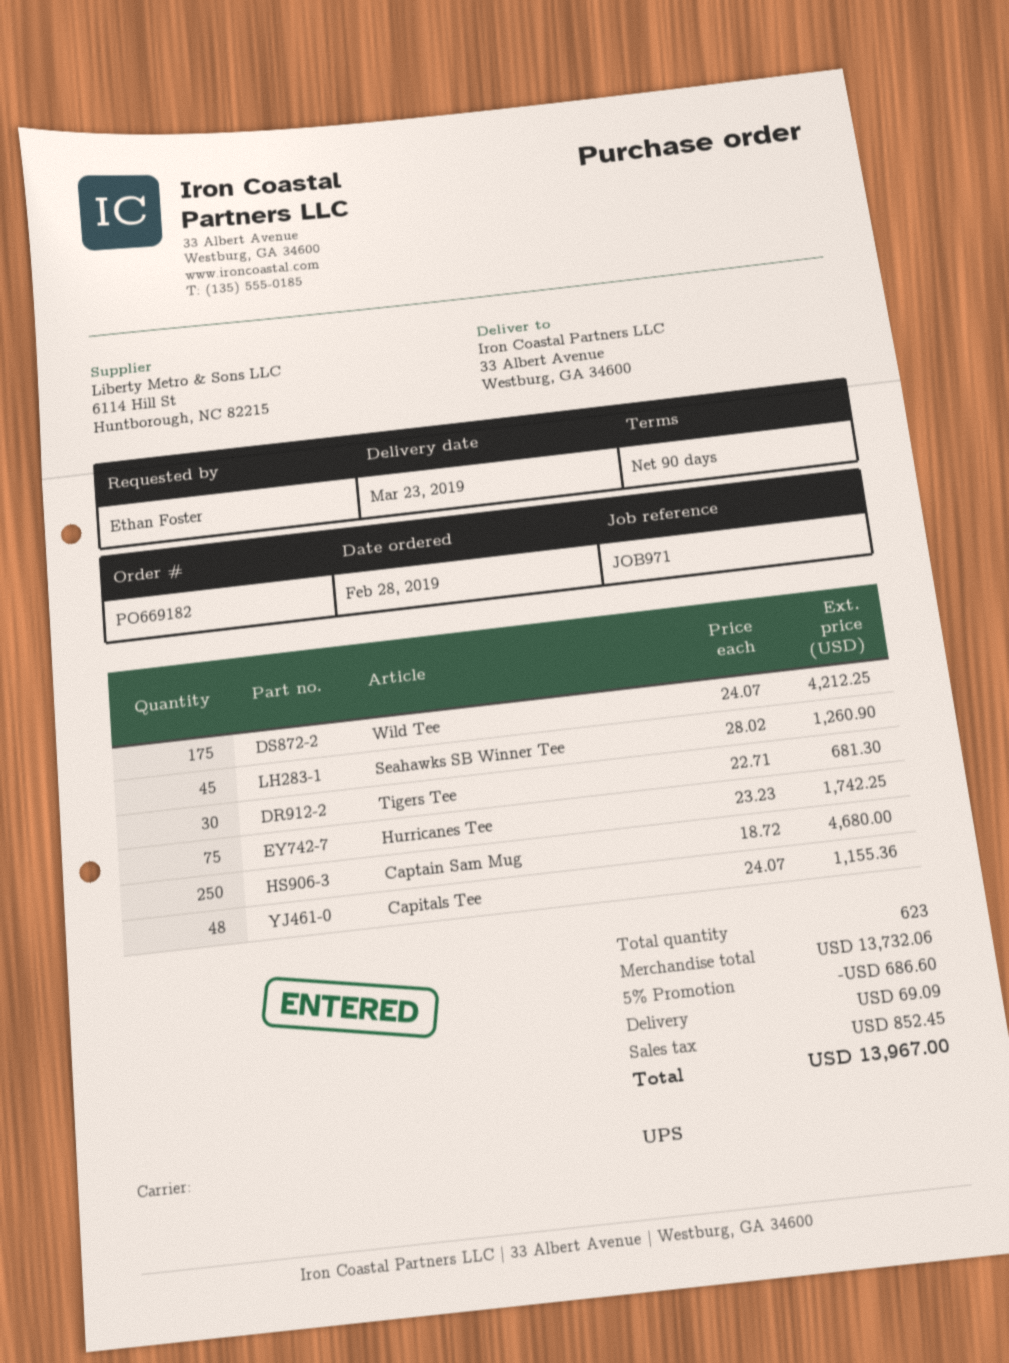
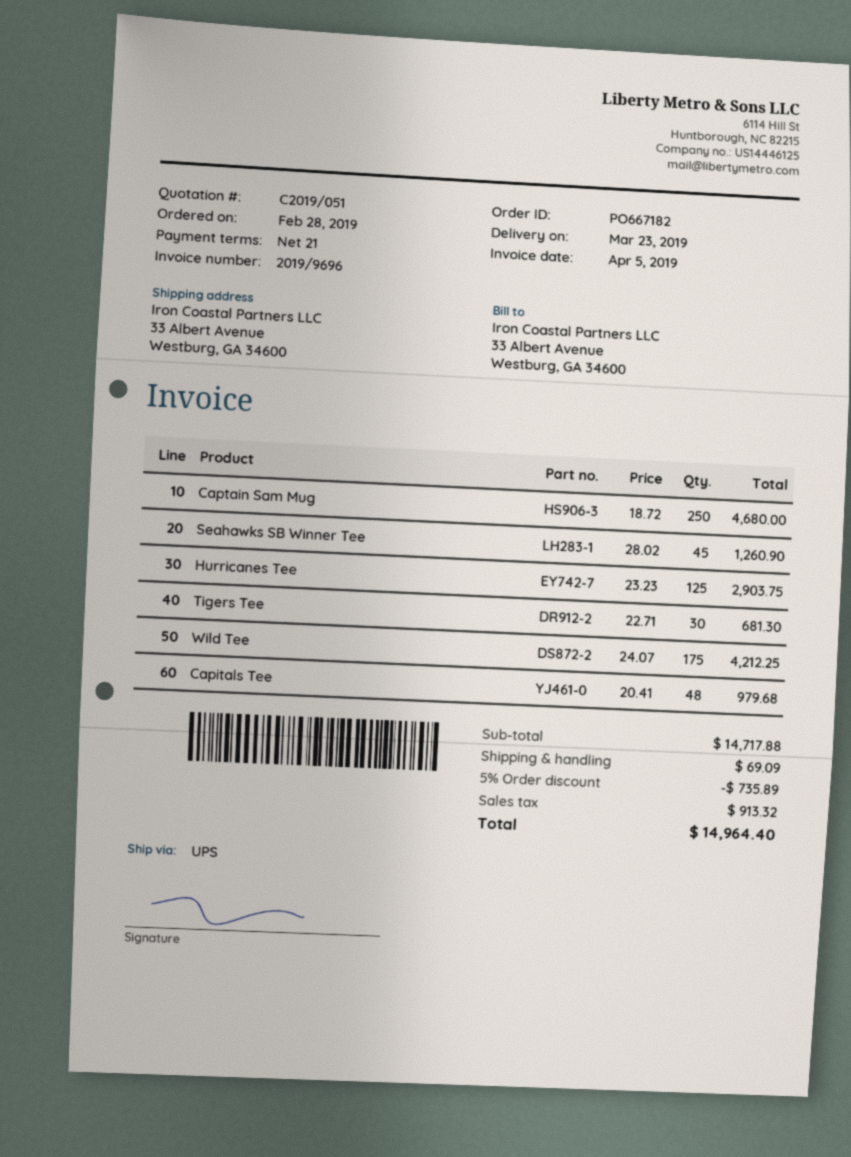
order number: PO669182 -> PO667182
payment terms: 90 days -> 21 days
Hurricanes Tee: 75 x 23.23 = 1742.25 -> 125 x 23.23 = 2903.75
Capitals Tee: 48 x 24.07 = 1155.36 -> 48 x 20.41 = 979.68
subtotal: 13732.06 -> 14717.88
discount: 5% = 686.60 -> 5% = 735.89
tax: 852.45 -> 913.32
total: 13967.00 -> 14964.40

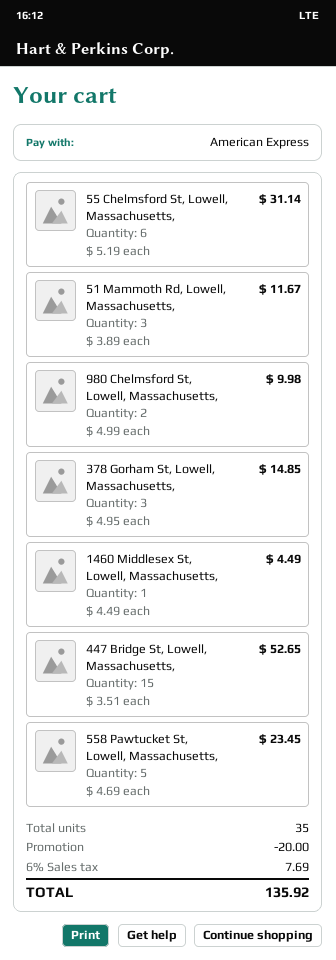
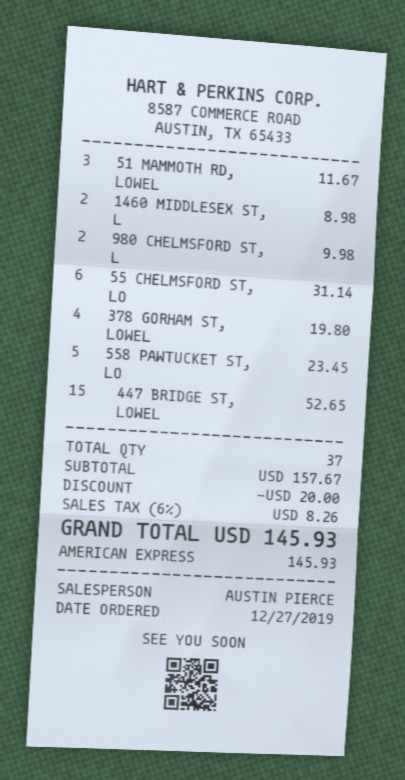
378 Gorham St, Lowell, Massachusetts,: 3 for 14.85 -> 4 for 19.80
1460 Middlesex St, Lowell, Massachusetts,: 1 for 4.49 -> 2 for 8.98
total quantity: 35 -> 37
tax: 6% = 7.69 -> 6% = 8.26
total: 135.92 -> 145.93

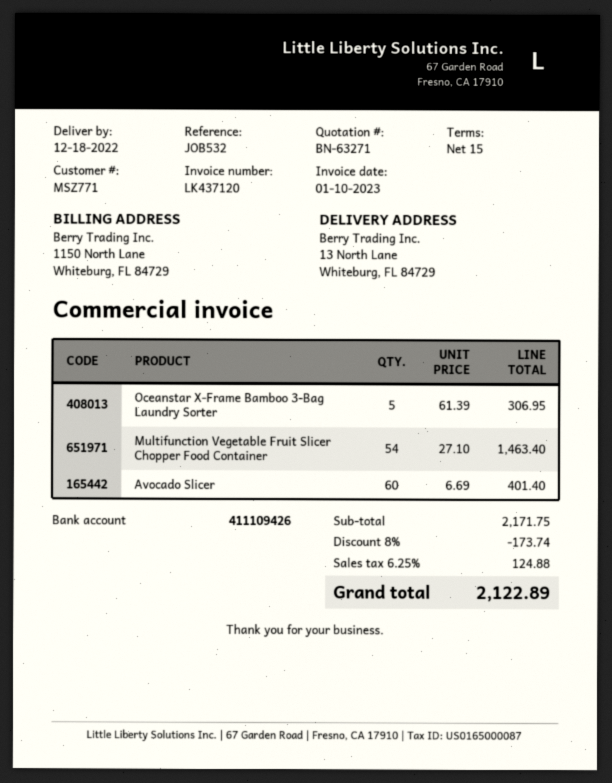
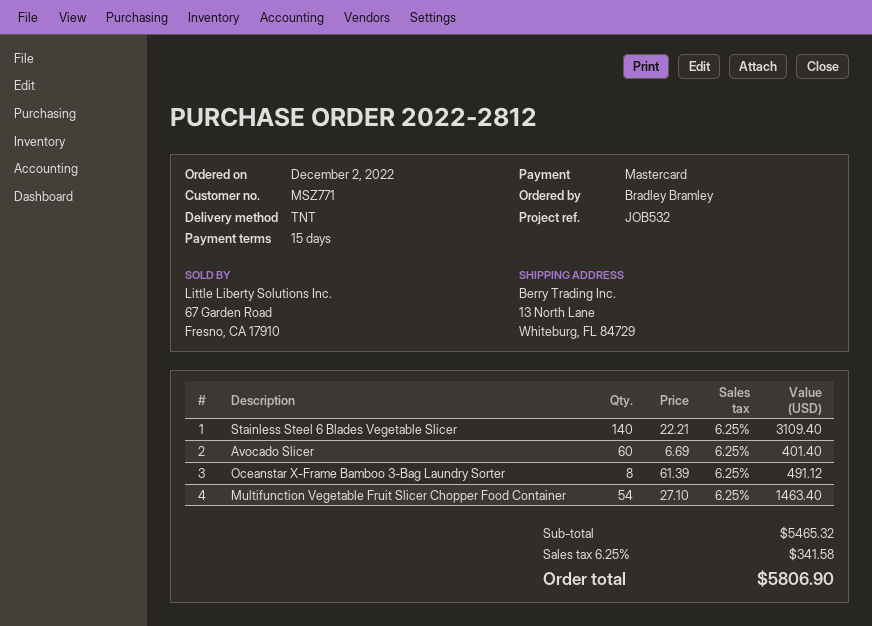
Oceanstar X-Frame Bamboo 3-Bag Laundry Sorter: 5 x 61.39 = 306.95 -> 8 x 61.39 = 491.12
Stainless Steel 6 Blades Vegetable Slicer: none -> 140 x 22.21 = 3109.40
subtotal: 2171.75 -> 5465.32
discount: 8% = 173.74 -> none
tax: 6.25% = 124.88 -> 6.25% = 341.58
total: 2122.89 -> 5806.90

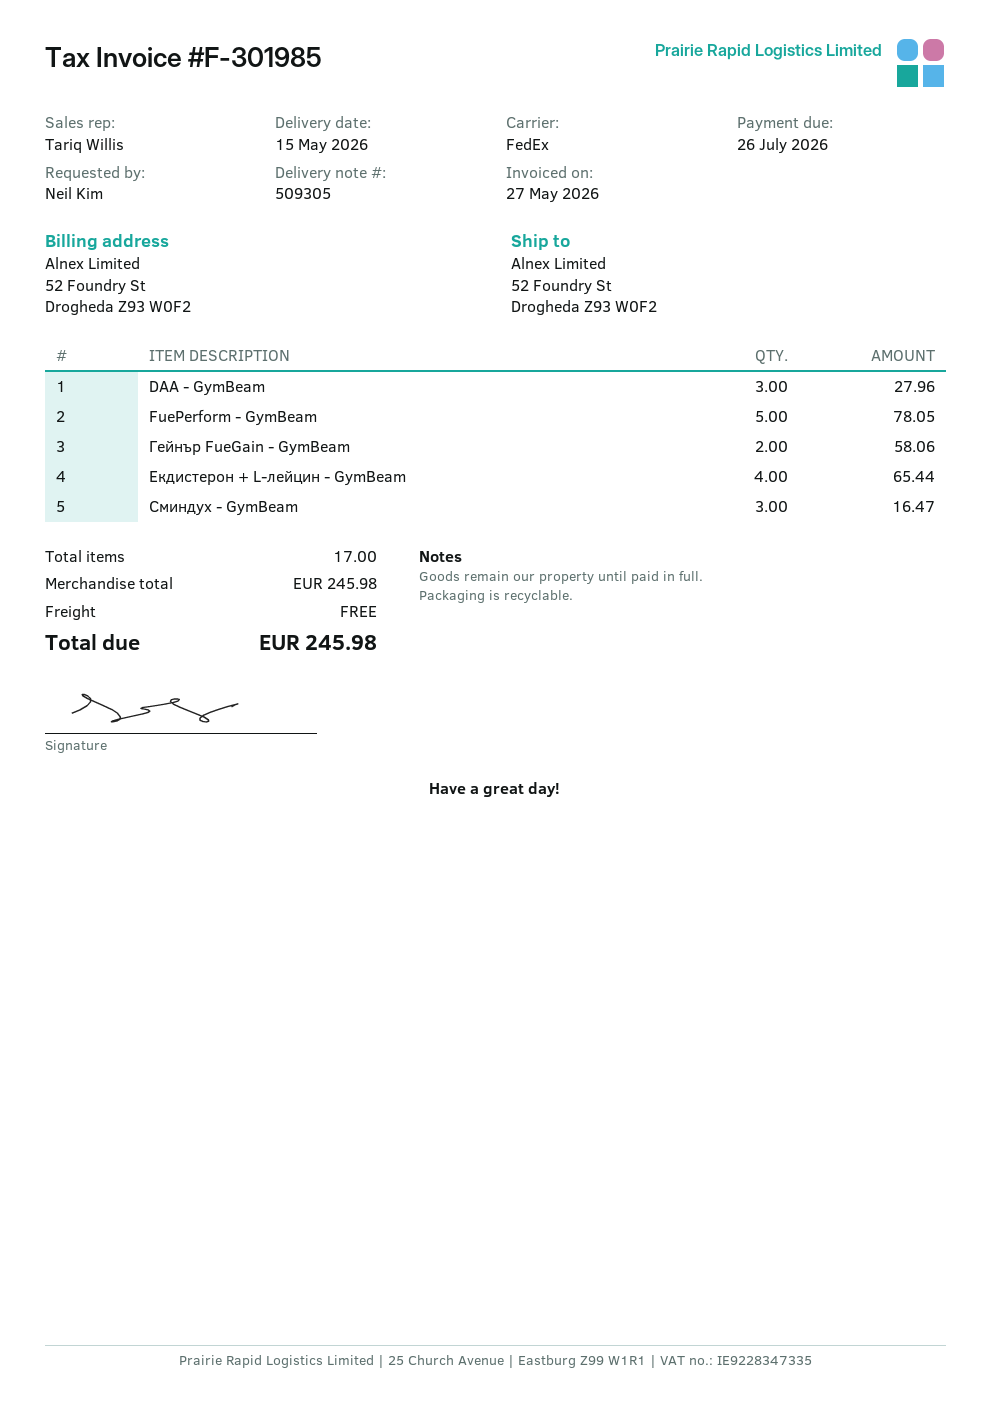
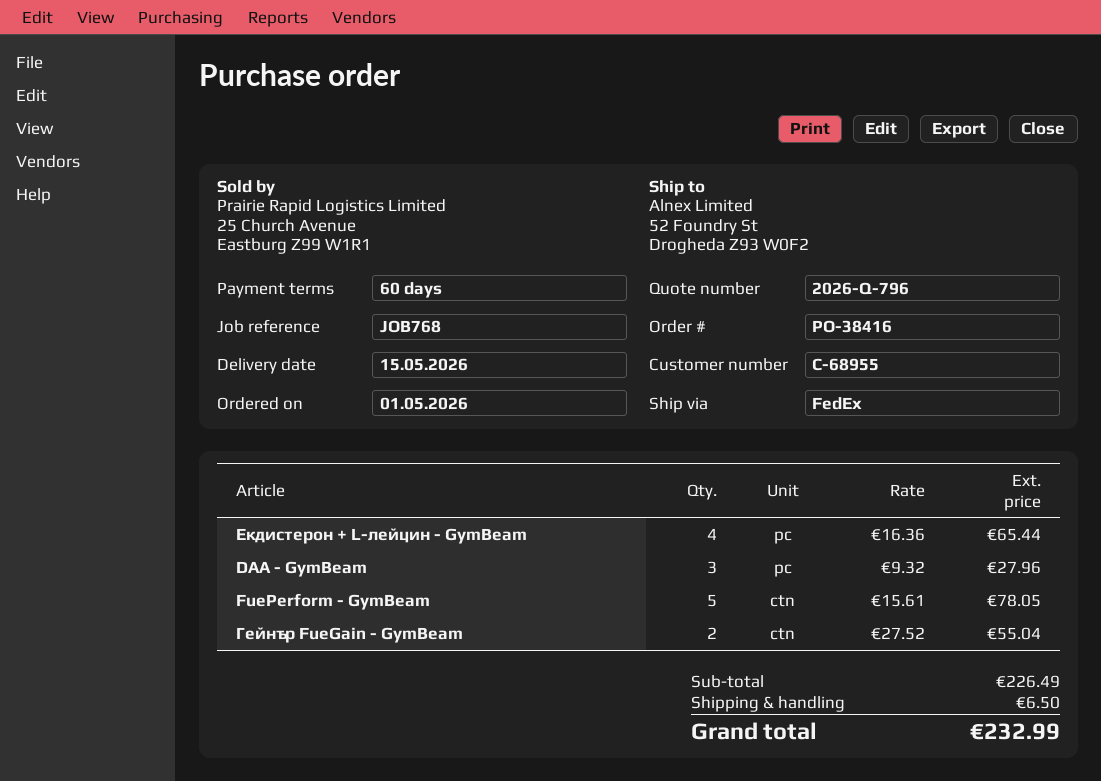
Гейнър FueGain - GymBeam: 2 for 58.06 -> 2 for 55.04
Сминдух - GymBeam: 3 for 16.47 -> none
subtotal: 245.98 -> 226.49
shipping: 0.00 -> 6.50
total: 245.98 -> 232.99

★ ★ ★ ★ ★

* [Aim of the exercise]
Copy each line of the listing that contains the string "discount".

* [Exercise result]
discount: 5% = 686.60 -> 5% = 735.89
discount: 8% = 173.74 -> none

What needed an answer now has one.